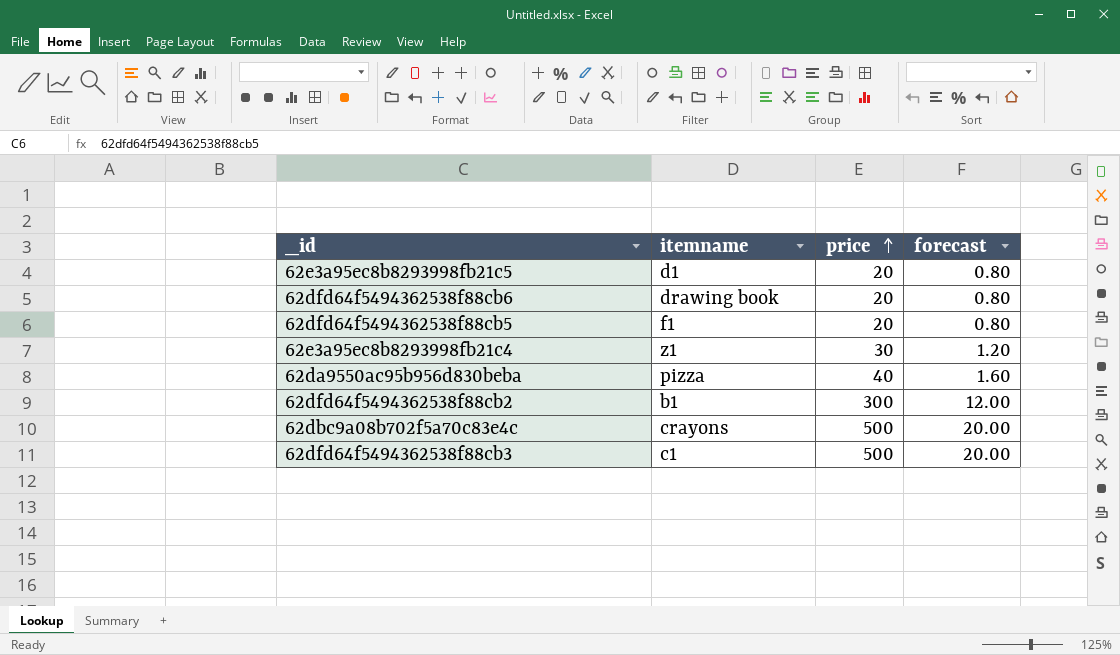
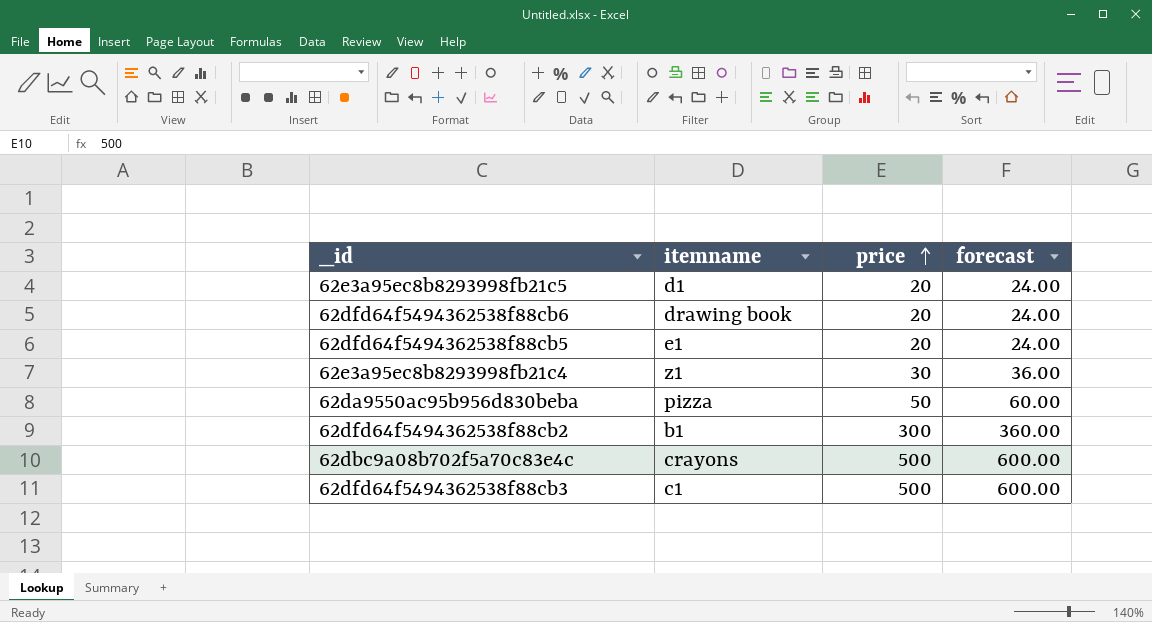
column forecast | formula: [price] * 0.04 -> [price] * 1.2
62dfd64f5494362538f88cb5 | itemname: f1 -> e1
62da9550ac95b956d830beba | price: 40 -> 50

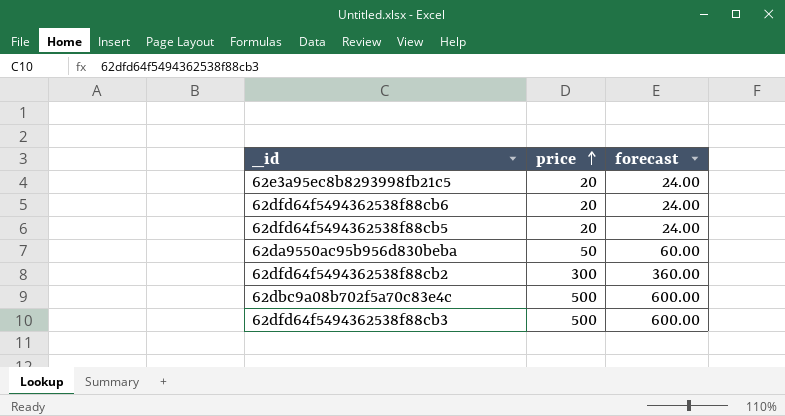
column itemname | position: 2 -> none
row 62e3a95ec8b8293998fb21c4: z1 | 30 | 36.00 -> none

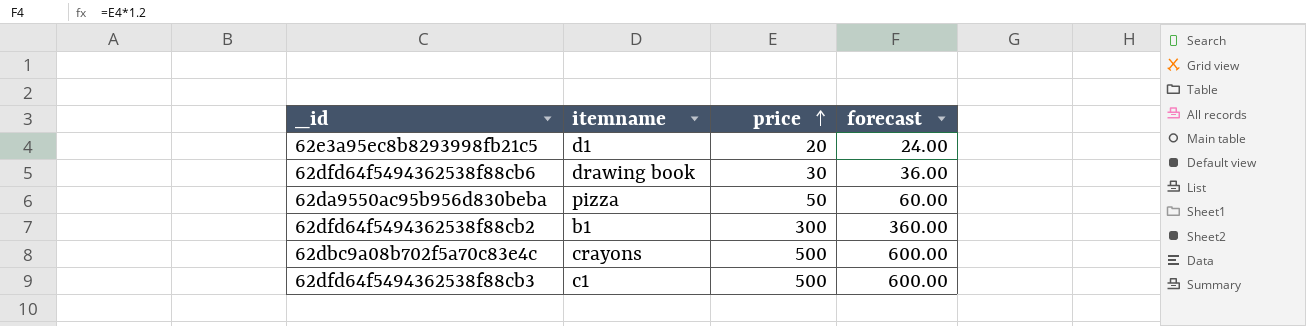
column itemname | position: none -> 2
row 62dfd64f5494362538f88cb5: 20 | 24.00 -> none
62dfd64f5494362538f88cb6 | price: 20 -> 30
62dfd64f5494362538f88cb6 | forecast: 24.00 -> 36.00

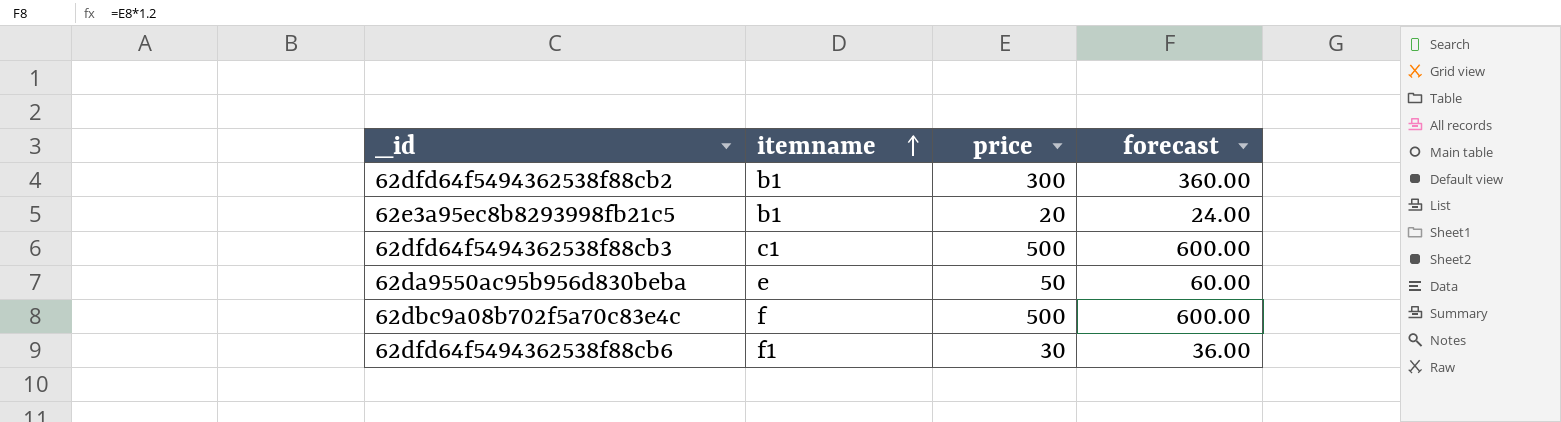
row order: price ascending -> itemname ascending
62e3a95ec8b8293998fb21c5 | itemname: d1 -> b1
62da9550ac95b956d830beba | itemname: pizza -> e
62dbc9a08b702f5a70c83e4c | itemname: crayons -> f
62dfd64f5494362538f88cb6 | itemname: drawing book -> f1

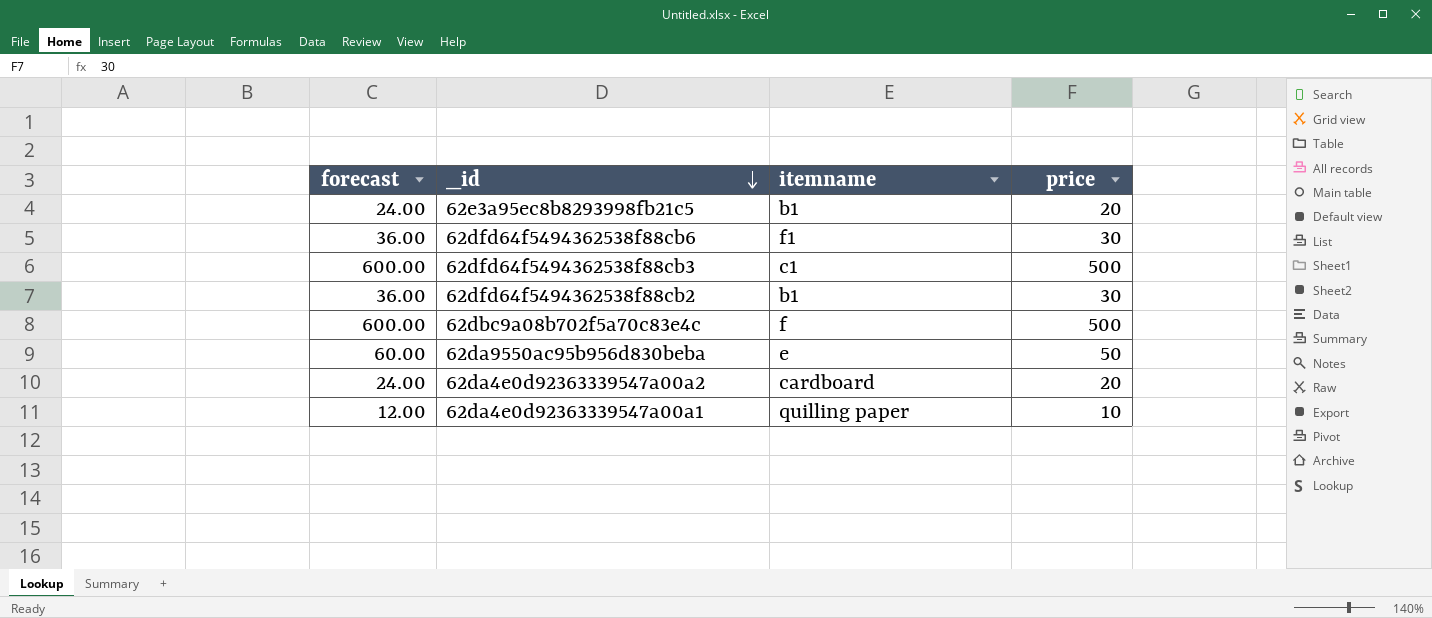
row order: itemname ascending -> _id descending
column forecast | position: 4 -> 1
62dfd64f5494362538f88cb2 | forecast: 360.00 -> 36.00
62dfd64f5494362538f88cb2 | price: 300 -> 30
row 62da4e0d92363339547a00a2: none -> 24.00 | cardboard | 20
row 62da4e0d92363339547a00a1: none -> 12.00 | quilling paper | 10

========================================================================

Exercise description
Exclude all images and return the listing word for word.

Task answer
column forecast | formula: [price] * 0.04 -> [price] * 1.2
62dfd64f5494362538f88cb5 | itemname: f1 -> e1
62da9550ac95b956d830beba | price: 40 -> 50

column itemname | position: 2 -> none
row 62e3a95ec8b8293998fb21c4: z1 | 30 | 36.00 -> none

column itemname | position: none -> 2
row 62dfd64f5494362538f88cb5: 20 | 24.00 -> none
62dfd64f5494362538f88cb6 | price: 20 -> 30
62dfd64f5494362538f88cb6 | forecast: 24.00 -> 36.00

row order: price ascending -> itemname ascending
62e3a95ec8b8293998fb21c5 | itemname: d1 -> b1
62da9550ac95b956d830beba | itemname: pizza -> e
62dbc9a08b702f5a70c83e4c | itemname: crayons -> f
62dfd64f5494362538f88cb6 | itemname: drawing book -> f1

row order: itemname ascending -> _id descending
column forecast | position: 4 -> 1
62dfd64f5494362538f88cb2 | forecast: 360.00 -> 36.00
62dfd64f5494362538f88cb2 | price: 300 -> 30
row 62da4e0d92363339547a00a2: none -> 24.00 | cardboard | 20
row 62da4e0d92363339547a00a1: none -> 12.00 | quilling paper | 10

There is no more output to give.